Si autem aliquis querat cui, quantum ad effigiem corporis, similis fuit iste frater Helyas [3], dicimus quod totaliter assimilari potest fratri Ugoni de Regio, qui dictus est Hugo Paucapalea, et fuit magister in gramatica in seculo et magnus truphator et magnus prolocutor et in Ordine fratrum Minorum sollemnis et optimus predicator, et qui mordaces Ordinis confutabat et confundebat predicationibus et exemplis. Nam quidam magister Guido Bonattus [4] de Furlivio, qui se philosophum et astrologum esse dicebat et predicationes fratrum Minorum et Predicatorum vituperabat, ita ab eo fuit confusus coram universitate et populo Liviensi, ut toto tempore quo frater Ugo fuit in partibus illis, non solum non loqui, verum etiam nec apparere auderet. Hic erat totus plenus proverbiis, fabulis et exemplis, et optime sonabant in ore suo, quia hec omnia reducebat ad mores, et habebat linguam disertam et gratiosam, et libenter audiebatur a populo…

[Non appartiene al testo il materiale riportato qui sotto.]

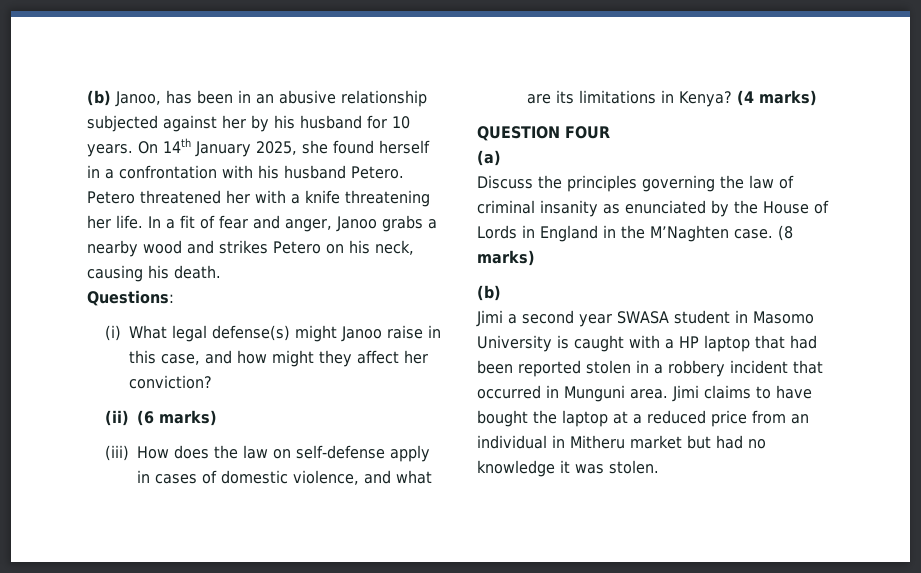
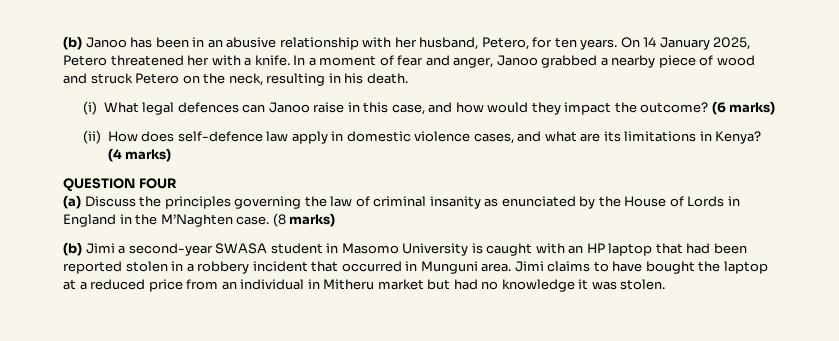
- (b) Janoo, has been in an abusive relationship subjected against her by his husband for 10 years.
+ (b) Janoo has been in an abusive relationship with her husband, Petero, for ten years.
- On 14th January 2025, she found herself in a confrontation with his husband Petero. Petero threatened her with a knife threatening her life.
+ On 14 January 2025, Petero threatened her with a knife.
- In a fit of fear and anger, Janoo grabs a nearby wood and strikes Petero on his neck, causing his death.
+ In a moment of fear and anger, Janoo grabbed a nearby piece of wood and struck Petero on the neck, resulting in his death.
- Questions:
- (i) What legal defense(s) might Janoo raise in this case, and how might they affect her conviction?
- (ii) (6 marks)
+ (i) What legal defences can Janoo raise in this case, and how would they impact the outcome? (6 marks)
- (iii) How does the law on self-defense apply in cases of domestic violence, and what are its limitations in Kenya?
+ (ii) How does self-defence law apply in domestic violence cases, and what are its limitations in Kenya?
- (a)
- Discuss the principles governing the law of criminal insanity as enunciated by the House of Lords in England in the M’Naghten case.
+ (a) Discuss the principles governing the law of criminal insanity as enunciated by the House of Lords in England in the M’Naghten case.
  (8 marks)
- (b)
- Jimi a second year SWASA student in Masomo University is caught with a HP laptop that had been reported stolen in a robbery incident that occurred in Munguni area.
+ (b) Jimi a second-year SWASA student in Masomo University is caught with an HP laptop that had been reported stolen in a robbery incident that occurred in Munguni area.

[Se si chiedesse a chi fisicamente somigliasse frate Elia, rispondo che può paragonarsi in tutto a fra Ugo da Reggio, soprannominato Ugo Paucapalea, al secolo maestro di grammatica e grande burlone e grande parlatore, nell'ordine dei frati Minori solenne e ottimo predicatore. Egli sapeva rimbeccare i detrattori dell'ordine confondendoli colla sua predicazione e con le sue storielline. Infatti un certo maestro Guido Bonatti di Forlì, che si pretendeva filosofo e astrologo grande e scherniva le prediche dei frati Minori e dei domenicani, fu così confuso da lui davanti ai dotti e al popolo di Forlì, che Guido, per tutto il tempo in cui egli si trovò per quelle parti, non osò non pur parlare, ma farsi vedere. Ugo era tutto pieno di proverbi, di favole e di racconti esemplari, che stavano bene sulle sue labbra, poiché egli sapeva cavare da ogni cosa un insegnamento morale, e aveva una parlantina gradevole, sicché il popolo lo ascoltava volentieri…].

[1] Luca 1, 17.

[2] Guascapus è un mantello lungo, portato anche dai Fratres Gaudentes di Bologna.

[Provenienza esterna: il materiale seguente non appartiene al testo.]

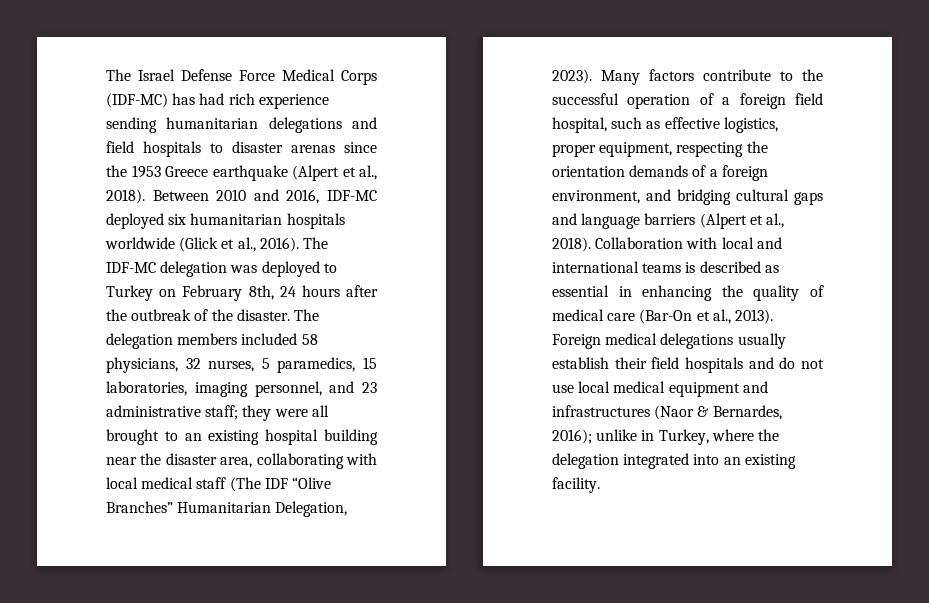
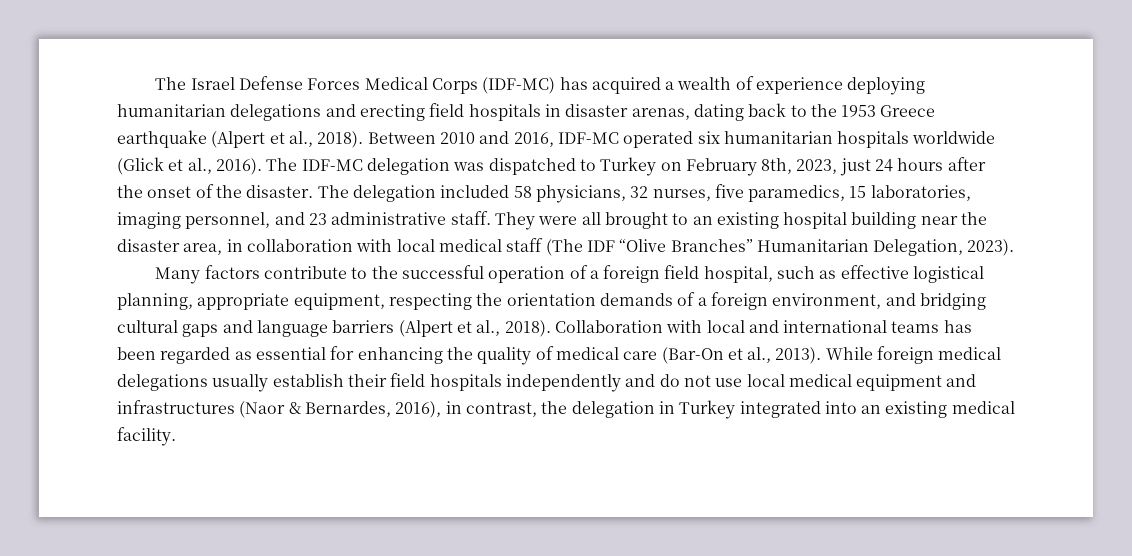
- The Israel Defense Force Medical Corps (IDF-MC) has had rich experience sending humanitarian delegations and field hospitals to disaster arenas since the 1953 Greece earthquake (Alpert et al., 2018).
+ The Israel Defense Forces Medical Corps (IDF-MC) has acquired a wealth of experience deploying humanitarian delegations and erecting field hospitals in disaster arenas, dating back to the 1953 Greece earthquake (Alpert et al., 2018).
- Between 2010 and 2016, IDF-MC deployed six humanitarian hospitals worldwide (Glick et al., 2016).
+ Between 2010 and 2016, IDF-MC operated six humanitarian hospitals worldwide (Glick et al., 2016).
- The IDF-MC delegation was deployed to Turkey on February 8th, 24 hours after the outbreak of the disaster.
+ The IDF-MC delegation was dispatched to Turkey on February 8th, 2023, just 24 hours after the onset of the disaster.
- The delegation members included 58 physicians, 32 nurses, 5 paramedics, 15 laboratories, imaging personnel, and 23 administrative staff; they were all brought to an existing hospital building near the disaster area, collaborating with local medical staff (The IDF “Olive Branches” Humanitarian Delegation, 2023). Many factors contribute to the successful operation of a foreign field hospital, such as effective logistics, proper equipment, respecting the orientation demands of a foreign environment, and bridging cultural gaps and language barriers (Alpert et al., 2018).
+ The delegation included 58 physicians, 32 nurses, five paramedics, 15 laboratories, imaging personnel, and 23 administrative staff. They were all brought to an existing hospital building near the disaster area, in collaboration with local medical staff (The IDF “Olive Branches” Humanitarian Delegation, 2023).
+ Many factors contribute to the successful operation of a foreign field hospital, such as effective logistical planning, appropriate equipment, respecting the orientation demands of a foreign environment, and bridging cultural gaps and language barriers (Alpert et al., 2018).
- Collaboration with local and international teams is described as essential in enhancing the quality of medical care (Bar-On et al., 2013).
+ Collaboration with local and international teams has been regarded as essential for enhancing the quality of medical care (Bar-On et al., 2013).
- Foreign medical delegations usually establish their field hospitals and do not use local medical equipment and infrastructures (Naor & Bernardes, 2016); unlike in Turkey, where the delegation integrated into an existing facility.
+ While foreign medical delegations usually establish their field hospitals independently and do not use local medical equipment and infrastructures (Naor & Bernardes, 2016), in contrast, the delegation in Turkey integrated into an existing medical facility.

[3] Il primo Generale francescano dopo san Francesco.

[4] Celebre astronomo, autore del Liber astronomicus.



Fraternamente CaterinaLD

"Siamo mendicanti e chiediamo agli altri anche le loro idee, come la staffetta della posta che riceve il documento dalle mani di uno e poi corre per darlo ad un altro. Faccio una timida parafrasi delle parole di chi ci ha preceduto nel cammino della fede, per annunciarle ad altri."